━━━ Given information ━━━
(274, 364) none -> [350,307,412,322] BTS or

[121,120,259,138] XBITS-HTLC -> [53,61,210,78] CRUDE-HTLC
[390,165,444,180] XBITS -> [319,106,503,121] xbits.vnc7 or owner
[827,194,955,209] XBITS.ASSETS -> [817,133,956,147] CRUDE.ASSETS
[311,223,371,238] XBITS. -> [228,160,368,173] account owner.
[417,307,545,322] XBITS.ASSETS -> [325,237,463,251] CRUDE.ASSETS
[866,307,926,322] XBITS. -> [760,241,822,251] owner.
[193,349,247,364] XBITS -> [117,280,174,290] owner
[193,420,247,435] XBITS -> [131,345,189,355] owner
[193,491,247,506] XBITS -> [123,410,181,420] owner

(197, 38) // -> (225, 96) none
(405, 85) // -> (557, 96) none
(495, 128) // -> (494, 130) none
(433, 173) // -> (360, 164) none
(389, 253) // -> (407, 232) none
━━━
━━━ Given information ━━━
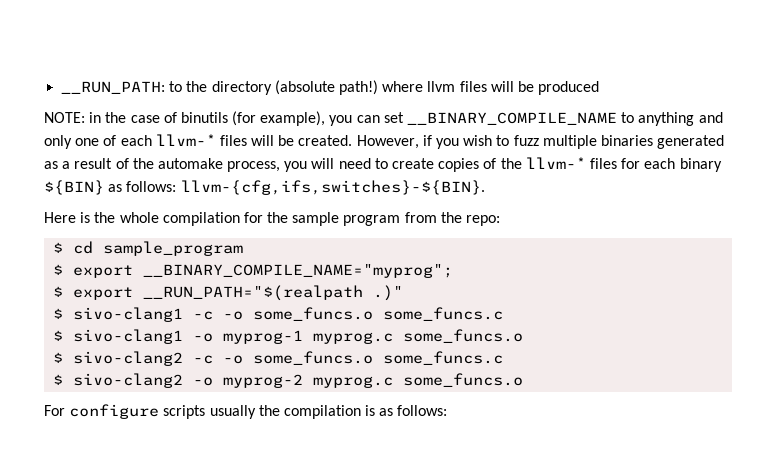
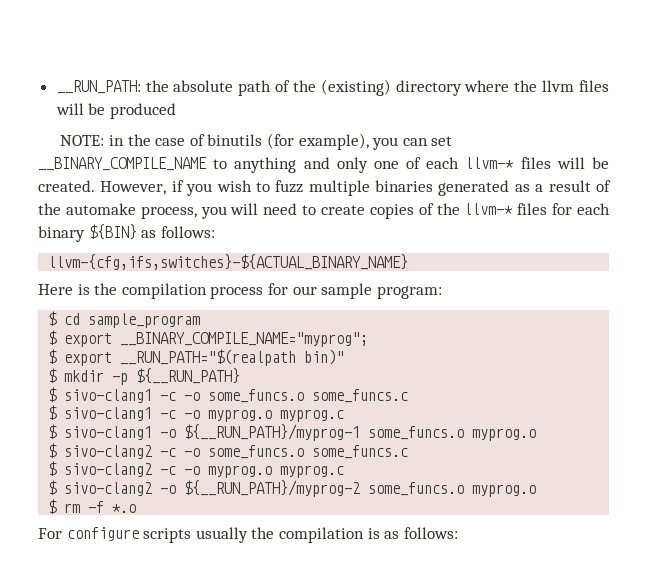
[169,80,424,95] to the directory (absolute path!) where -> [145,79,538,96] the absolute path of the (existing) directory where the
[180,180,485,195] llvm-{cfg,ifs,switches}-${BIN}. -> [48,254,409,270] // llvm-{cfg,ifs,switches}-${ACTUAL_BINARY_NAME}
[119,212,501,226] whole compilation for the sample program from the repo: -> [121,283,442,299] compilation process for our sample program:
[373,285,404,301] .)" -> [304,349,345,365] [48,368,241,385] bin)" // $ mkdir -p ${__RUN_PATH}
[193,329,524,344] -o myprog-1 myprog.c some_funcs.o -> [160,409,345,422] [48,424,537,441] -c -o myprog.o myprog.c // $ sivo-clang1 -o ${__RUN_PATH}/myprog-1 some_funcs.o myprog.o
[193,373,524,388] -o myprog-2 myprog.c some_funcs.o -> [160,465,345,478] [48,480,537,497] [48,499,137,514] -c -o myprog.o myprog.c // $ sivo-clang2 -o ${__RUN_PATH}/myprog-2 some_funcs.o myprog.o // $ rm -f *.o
━━━
Try it:
Please list every line of the records that contains "ASSETS".

Written answer:
[827,194,955,209] XBITS.ASSETS -> [817,133,956,147] CRUDE.ASSETS
[417,307,545,322] XBITS.ASSETS -> [325,237,463,251] CRUDE.ASSETS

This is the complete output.